We introduce GNER, a Generative Named Entity Recognition framework, which demonstrates enhanced zero-shot capabilities across unseen entity domains. Experiments on two representative generative models, i.e., LLaMA and Flan-T5, show that the integration of negative instances into the training process yields substantial performance enhancements. The resulting models, GNER-LLaMA and GNER-T5, outperform state-of-the-art (SoTA) approaches by a large margin, achieving improvements of 8 and 11 points in $F_1$ score, respectively.
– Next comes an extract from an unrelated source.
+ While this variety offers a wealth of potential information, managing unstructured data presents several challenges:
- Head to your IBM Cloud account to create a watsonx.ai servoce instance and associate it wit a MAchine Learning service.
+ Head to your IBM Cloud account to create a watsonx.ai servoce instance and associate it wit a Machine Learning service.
Code and models are publicly available.

📖 Paper: Rethinking Negative Instances for Generative Named Entity Recognition
💾 Models in the 🤗 HuggingFace Hub: GNER-Models
🧪 Reproduction Materials: Materials
🎨 Example Jupyter Notebooks: GNER Notebooks

PreTrained Models

We release five GNER models based on LLaMA (7B) and Flan-T5 (base, large, xl and xxl).

Model	# Params	Zero-shot Average $F_1$	Supervised Average $F_1$	🤗 HuggingFace Download Link
GNER-LLaMA	7B	66.1	86.09	link
GNER-T5-base	248M	59.5	83.21	link
GNER-T5-large	783M	63.5	85.45	link
GNER-T5-xl	3B	66.1	85.94	link
GNER-T5-xxl	11B	69.1	86.15	link

Demo usage

Please check out Example Jupyter Notebooks for guidance on utilizing GNER models.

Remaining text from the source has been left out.